Beyond increased safety, there is evidence that complete streets lead directly to increases in walking and bicycling for transportation in local populations.
Each community faces its own challenges when attempting to update their infrastructure to accommodate bicycle and pedestrian traffic. Big cities must balance efforts to create safe spaces for vulnerable users with concerns about increased congestion on already crowded roadways that have little room for expansion. Rural roads often feature higher speed limits, more truck and large vehicle traffic, winding curves, lack of sidewalks, and inconsistently sized shoulders.
Beyond increased safety, there is evidence that complete streets lead directly to increases in walking and bicycling for transportation in local populations. Cycling, walking, and other forms of human-powered transportation can create significant health benefits in a nation with an ongoing obesity crisis.
Cambridge is an example of a city working to find the right balance. Like many communities in the Northeast, it’s an old city with narrow streets, many of which were laid out before the invention of the automobile. It is also home to a significant population of cyclists, with up to 9% of residents commuting to work by bicycle, more than double the 4% national average.

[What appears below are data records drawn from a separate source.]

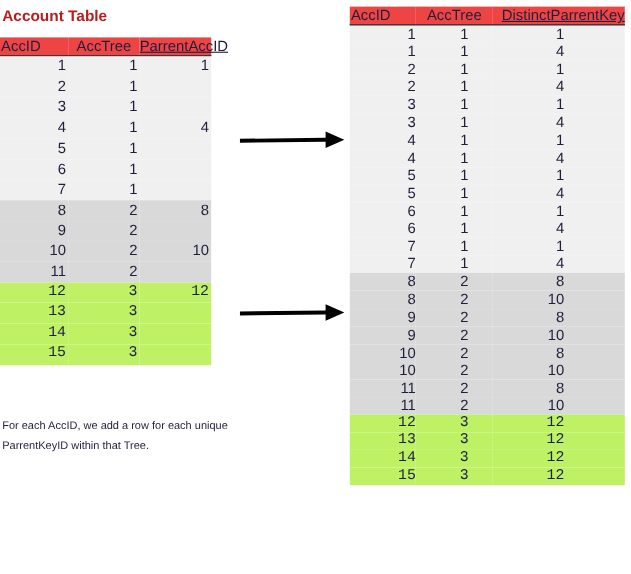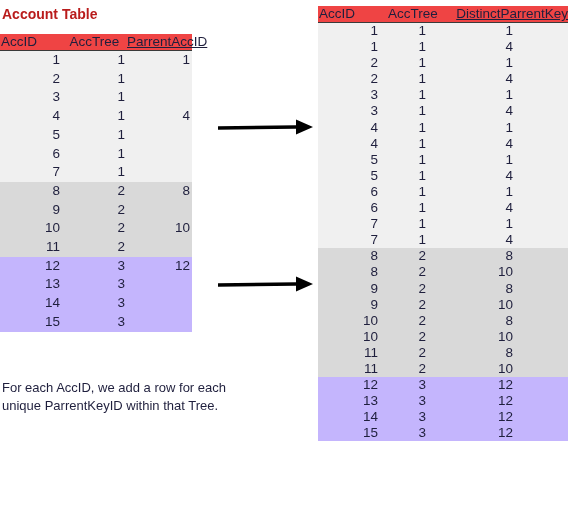--- a/index.html
+++ b/index.html
@@ -49,21 +49,21 @@
   }
 
   
   .h-acc   { text-align: left;  padding-left: 1px !important; }
   .h-mid   { text-align: center; }
   .h-right { text-align: right; text-decoration: underline; }
 
   
   .g1 td { background: #f0f0f0; }
   .g2 td { background: #d9d9d9; }
-  .g3 td { background: #c4b5fd; }
+  .g3 td { background: #bef264; font-family: Liberation Mono, monospace; }
 
   
   #account-panel { left: 0px; top: 6px; }
   #account-panel .table-title { margin: 0 0 12px 2px; }
   #account-table { width: 192px; }
   #account-table col.c1 { width: 62px; }
   #account-table col.c2 { width: 65px; }
   #account-table col.c3 { width: 65px; }
   #account-table td { height: 18.7px; line-height: 18.7px; }
 
@@ -83,21 +83,21 @@
   
   .arrow { position: absolute; }
   .arrow svg { display: block; }
 
   
   #caption {
     position: absolute;
     left: 2px;
     top: 379px;
     width: 260px;
-    font-size: 13px;
+    font-size: 10px;
     line-height: 18px;
     color: #1f1f3d;
   }
 </style>
 </head>
 <body>
 
 <div class="panel" id="account-panel">
   <div class="table-title">Account Table</div>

Inman Square, with its diagonal five-way intersection, on-street parking, tightly packed business and residential apartments, heavy pedestrian traffic, and several crosswalks, was already one of the city’s main targets for a Complete Streets overhaul before Amanda Phillips’ death. Soon after the accident, the city moved to fast track plans to improve safety in the square and surrounding roadways. Six months later, Inman Square has seen only modest changes. Two bike lanes, painted brightly green to draw the attention of passing drivers, have emerged on the street where Phillips was struck. Also, chained to a lamppost on the side of the road, is a stripped-down, white-painted bicycle, a “ghost bike”, left as a memorial by the local cycling community to the life that was lost but which may yet become the inspiration for dramatic safety improvement in this congested city.